> **Work instruction**
Go through the entries below and print, exactly, the lines starting at the one with "Le tatouage amazigh" and ending at the one with "total: 714.60 -> 513.60", keeping both ends and no others.

START Information supplied

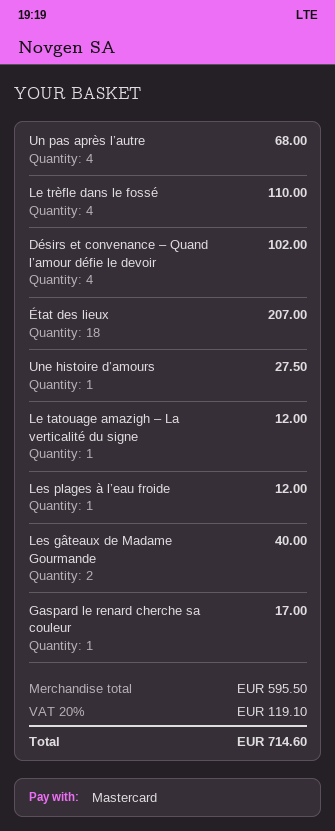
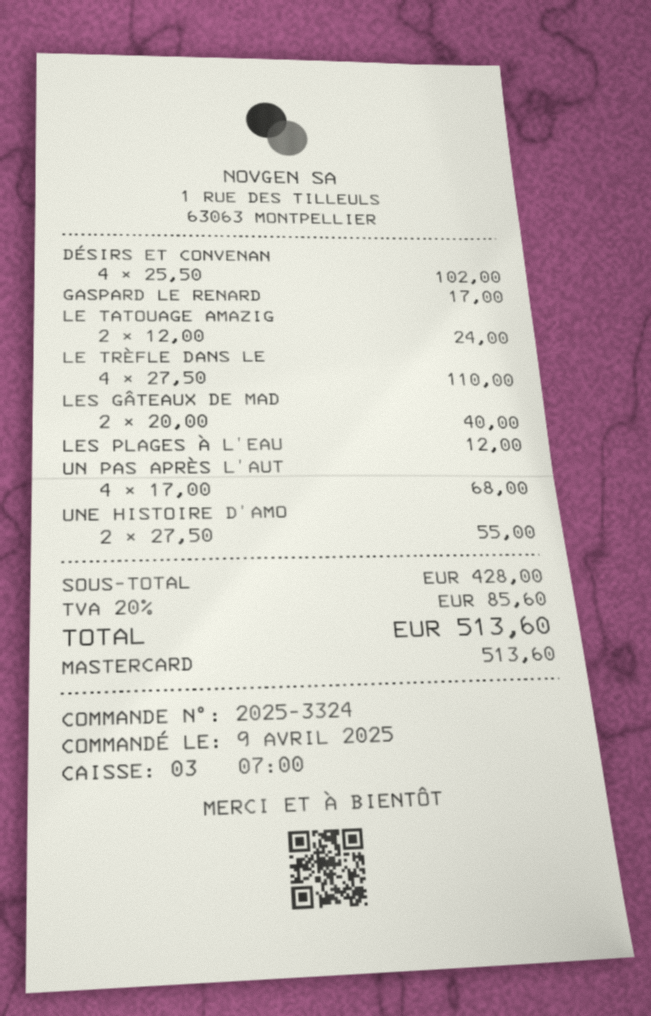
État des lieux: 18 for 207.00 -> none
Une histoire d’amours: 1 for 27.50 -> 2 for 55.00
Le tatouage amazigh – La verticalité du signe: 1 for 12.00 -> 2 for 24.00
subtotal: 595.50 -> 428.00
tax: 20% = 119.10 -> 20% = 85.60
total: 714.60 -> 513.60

END Information supplied
START Information supplied

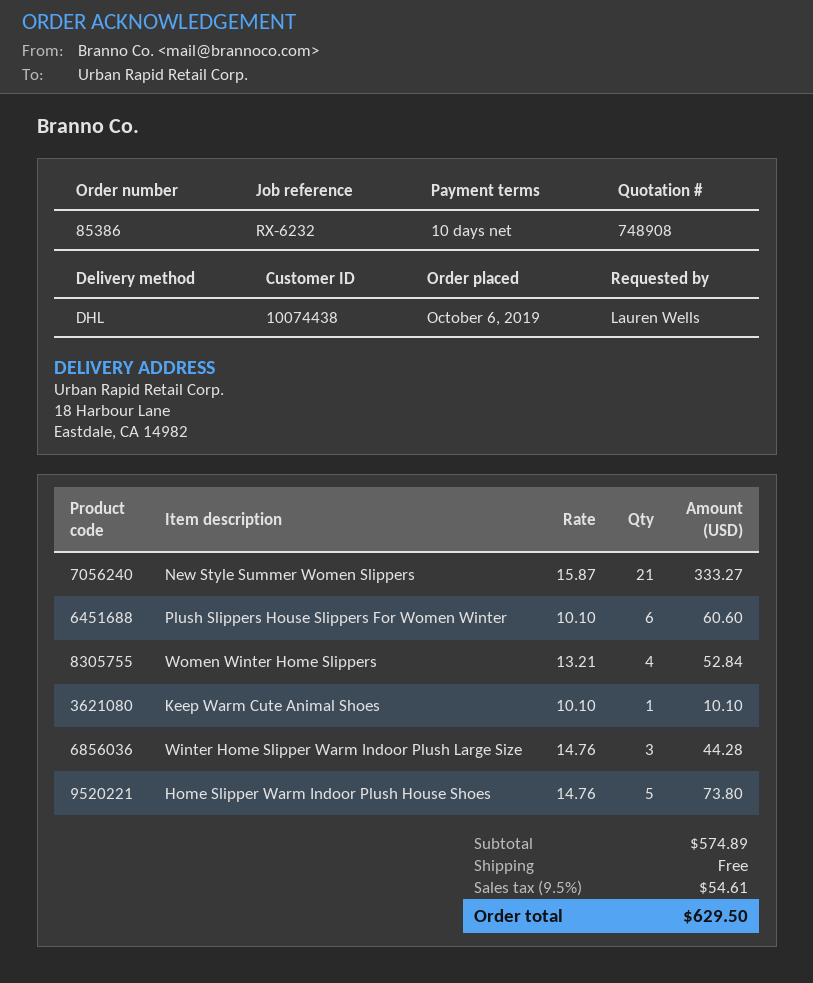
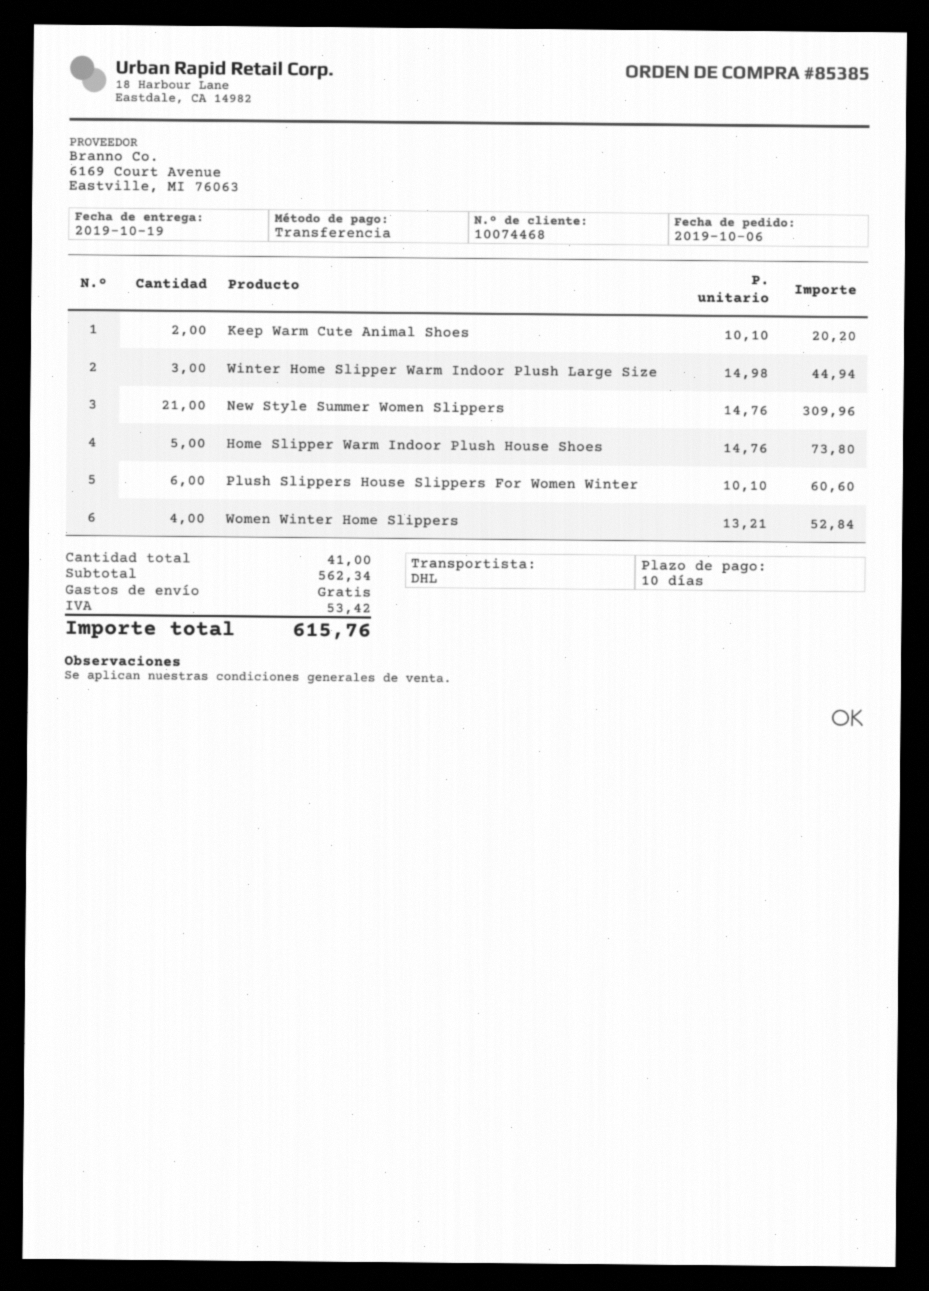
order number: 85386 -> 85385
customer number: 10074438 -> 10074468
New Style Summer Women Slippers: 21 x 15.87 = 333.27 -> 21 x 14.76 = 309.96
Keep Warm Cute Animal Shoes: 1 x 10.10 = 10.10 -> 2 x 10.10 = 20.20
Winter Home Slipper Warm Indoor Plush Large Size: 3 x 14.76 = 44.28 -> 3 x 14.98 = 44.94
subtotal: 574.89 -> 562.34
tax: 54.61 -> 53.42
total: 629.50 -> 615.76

END Information supplied

> **Answer to this exercise**
Le tatouage amazigh – La verticalité du signe: 1 for 12.00 -> 2 for 24.00
subtotal: 595.50 -> 428.00
tax: 20% = 119.10 -> 20% = 85.60
total: 714.60 -> 513.60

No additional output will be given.